時人がハッとしてアキラの顔に眼を向けた。

時人はアキラの顔を見た瞬間、心臓を鷲掴みされた様に身体が動かなくなった。
アキラのその閉じられた双眼から見える筈のないアキラの瞳が見えた気がしたから。

熱に浮かされた様に燻った色の瞳が時人を見据えていたから。




怯えた瞳で此方を見詰める時人にアキラは構わず畳の上へ組み敷いた。

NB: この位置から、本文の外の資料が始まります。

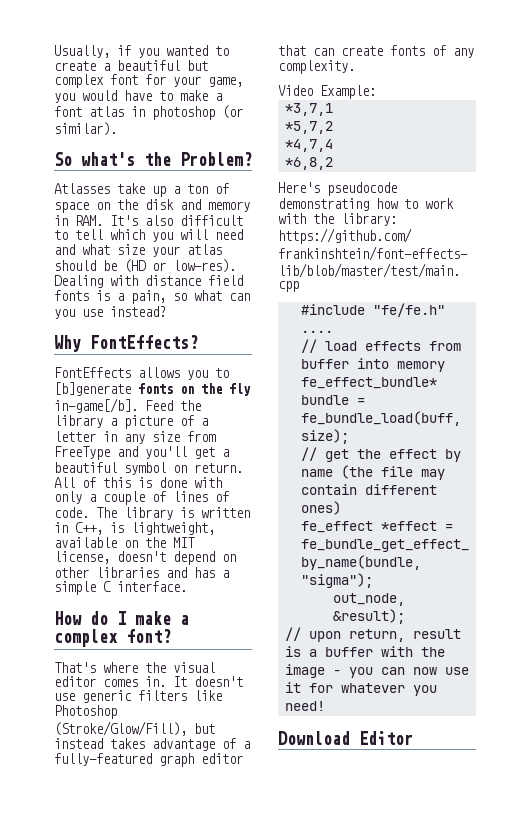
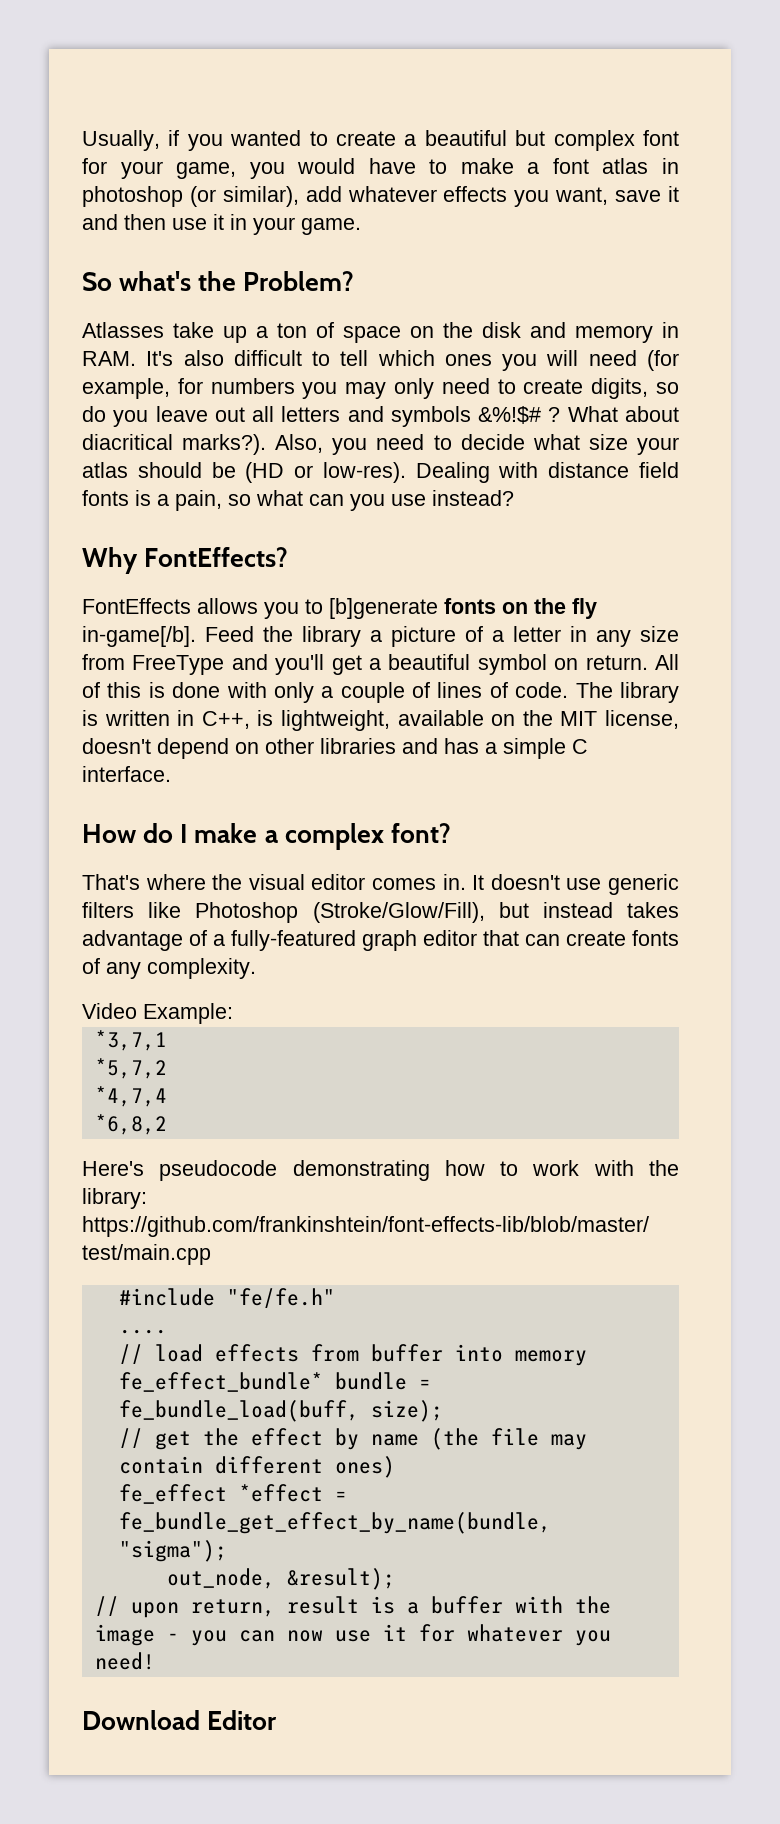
[54,122,117,136] similar). -> [222,186,680,207] [82,214,361,235] similar), add whatever effects you want, save it and then use it in your game.
(145, 234) none -> [444,354,492,366] ones
[54,244,75,255] and -> [646,350,679,371] [82,378,679,399] [82,406,679,427] [82,434,525,455] (for example, for numbers you may only need to create digits, so do you leave out all letters and symbols &%!$# ? What about diacritical marks?). Also, you need to decide

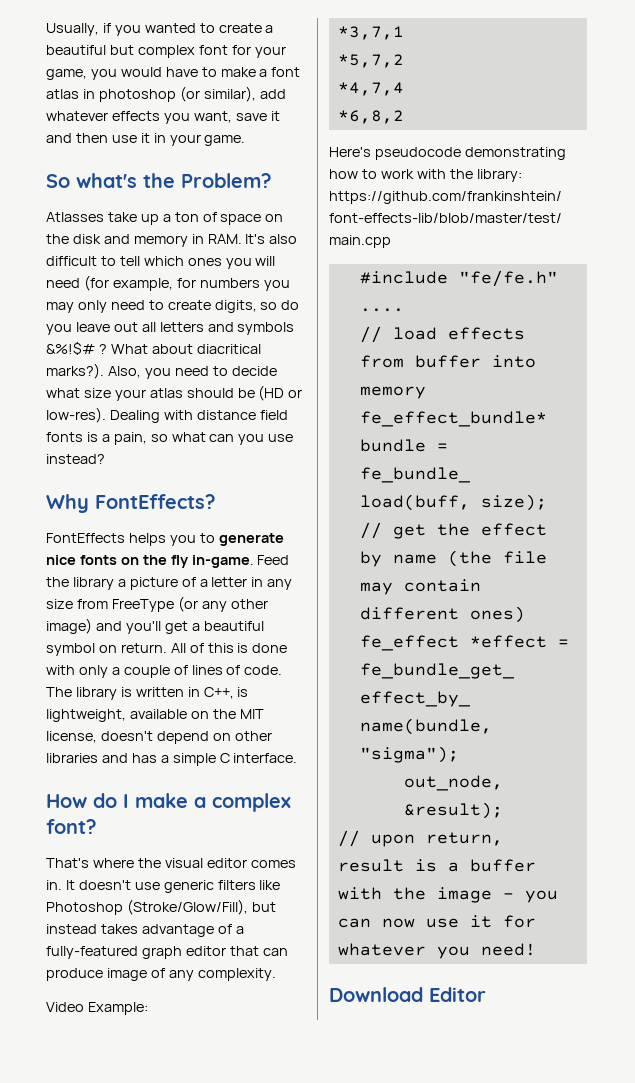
[197,598,258,614] allows -> [128,533,166,546] helps
[329,598,438,619] [b]generate -> [218,533,284,546] [46,555,76,565] generate nice
[82,626,196,647] in-game[/b]. -> [191,555,254,568] in-game.
(225, 665) none -> [177,596,268,612] [46,618,92,634] (or any other image)
[566,930,679,946] create fonts -> [46,968,147,981] produce image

膝で脚を割り、両手を顔の横で拘束したアキラは時人の耳元で囁いた。

「………私もね、怖いんですよ。………自分が。」
「………………?」
アキラは顔を上げて時人を見下ろした。
時人が涙を溜めた瞳で見上げている。
その顔を見てアキラは口角を上げた。

「……や、……やだ………」
時人が震える口唇で懇願した。
抜け出す事等すぐに出来るのに身体が金縛りにあった様にびくともしない。
アキラが見せた肉食獣を思わせる欲望を目の前にして時人は只身体を震わせるだけだった。

しかしアキラは意に介する様子も見せずこう言った。



「絶対、逃がさない。」

遂にアキラは行動に出た――――――――――――――――………。